Julia - Why is it electrical signals that get sent to this chip?

Mahi - It's a bit like solar panels. Out in the desert you may see these cells called photovoltaic cells, that's the technical term, but they're essentially small electrodes; little cells. So, the electronic chip has 300. I think 78 of these small electrodes are called pixels. The near infrared light from the glasses is beamed onto the chip that then charges up these small electrodes to start working. You then have little currents that run through the chip and then the tissue surrounding the chip inside her retina starts to pick up these signals. They start to work and then the network kicks off and all the human function inside the eye helps to take these signals, process them, and they go down the optic nerve to the brain. Imagine you're looking at something, like a letter box, you see it upright, you see it in the right direction - that's to do with all the processing inside the eye. If you didn't have that, it might be lying on its side or upside down. So, what we found in a previous trial is, with the chip, patients are able to see everything in the right orientation -  that's due to the processing. That's the chip working with the cells of the eye.
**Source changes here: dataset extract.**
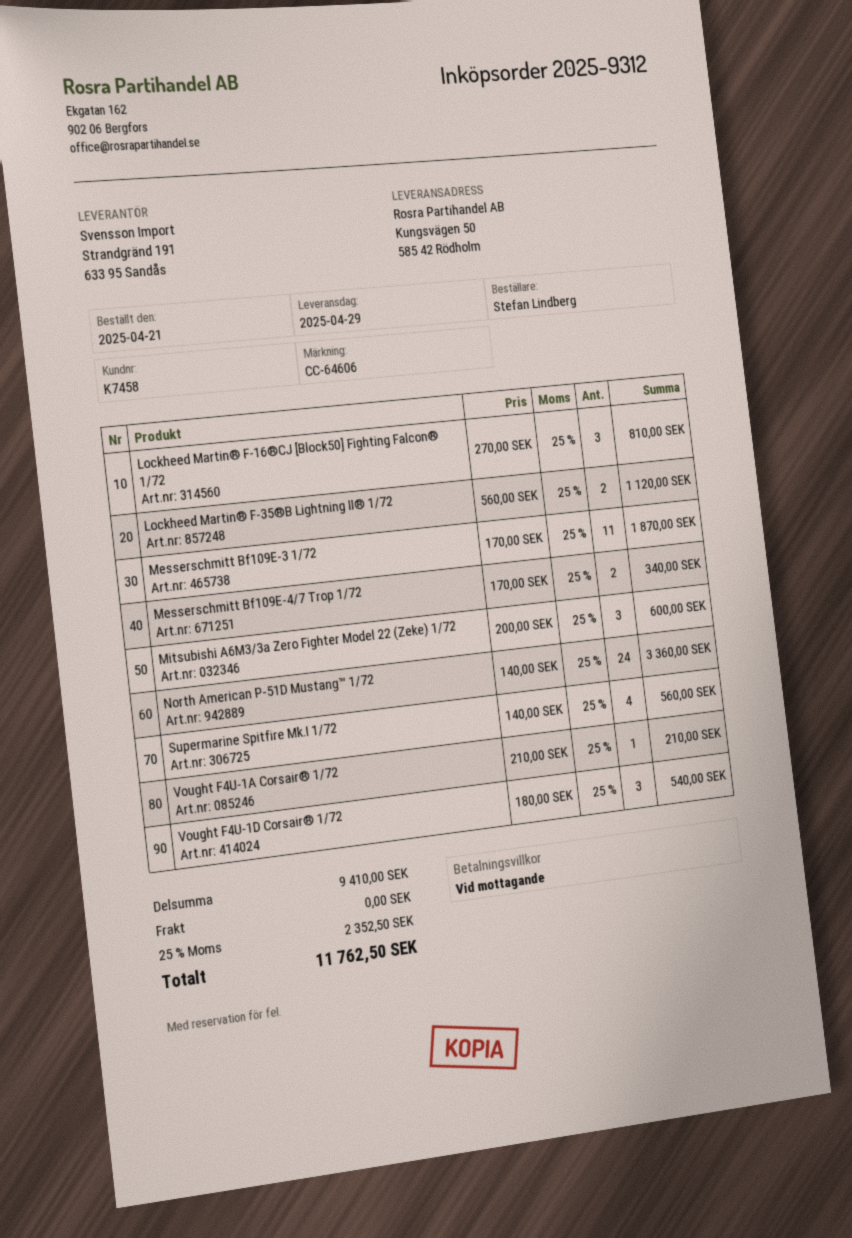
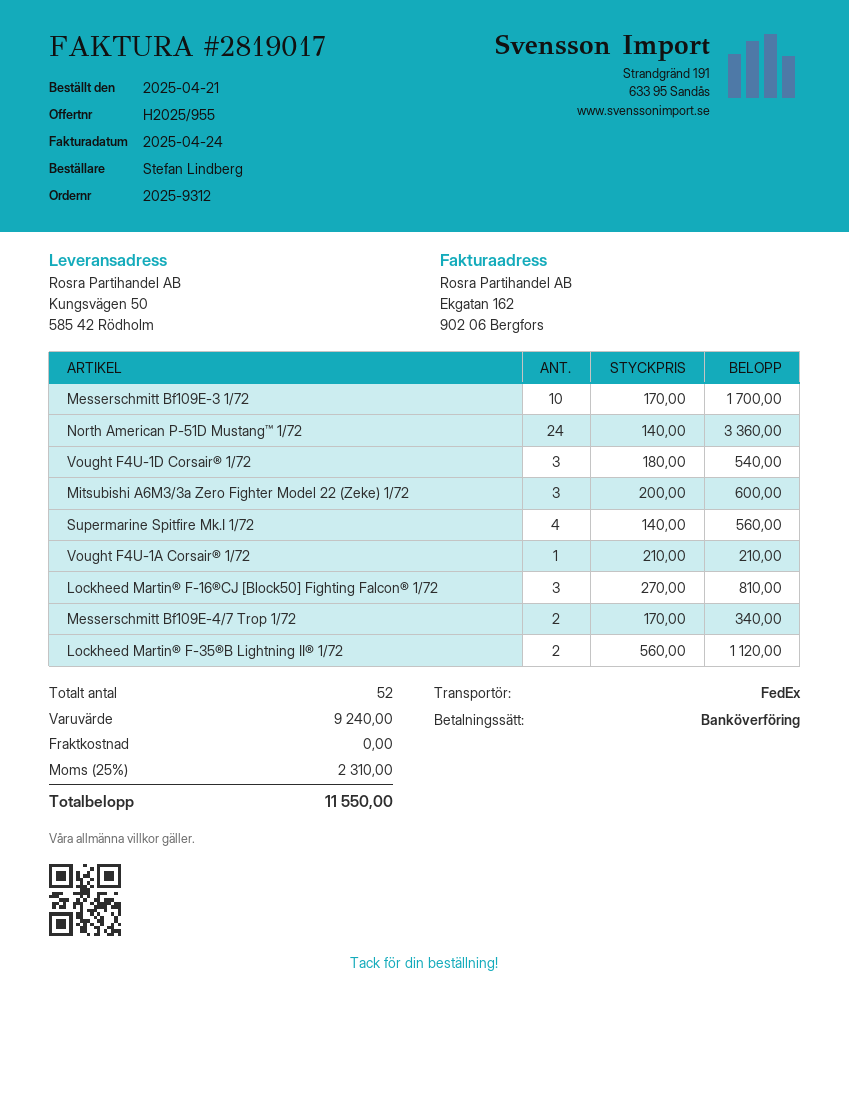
Messerschmitt Bf109E-3 1/72: 11 x 170.00 = 1870.00 -> 10 x 170.00 = 1700.00
subtotal: 9410.00 -> 9240.00
tax: 25% = 2352.50 -> 25% = 2310.00
total: 11762.50 -> 11550.00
Julia - Amazing. So, for the cells that I'm missing, it's plugging that gap and allowing you to still patch in the signal to the brain.

Mahi - Exactly, yeah.

Julia - How clear is the vision that you get from it? If I was looking at an eye chart, what line would I be able to read if I had this chip in place?

Mahi - From seeing just shadows, they were able to recognise individual letters and they were also able to scan words. So, if you imagine a patient that has no vision in the centre, is completely dark, they're starting to pick up words and letters. We anticipate that perhaps they could pick up about two lines on the charts, but it's such a small study that now the European study will look at lots of different people in lots of different countries, and then you put all the results together and that will give you a much better and more accurate result from the trial.

Julia - You mentioned that there are trials going on now for using this chip. What more needs to be done before the technology is more widely rolled out?

Mahi - So the first one was what's called 'the first in humans' -  you put the device into patients to actually see if it works. And then once, you know it's safe, you run them over a much larger group of patients and then you follow them up during the study and it's a three year study. The results usually come out towards the end of the study period and, at that point, people are then preparing the next steps. Once we see the results, the next step is being planned.

Julia - It really does sound like life changing technology. How do you think devices like this will change the field of sight restoration?

Mahi - Well, I think for this particular condition, where as you are probably aware, there is no treatment available, if you can restore some form of vision for a patient that's essentially blind in that eye, it can give a significant improvement in the quality of life.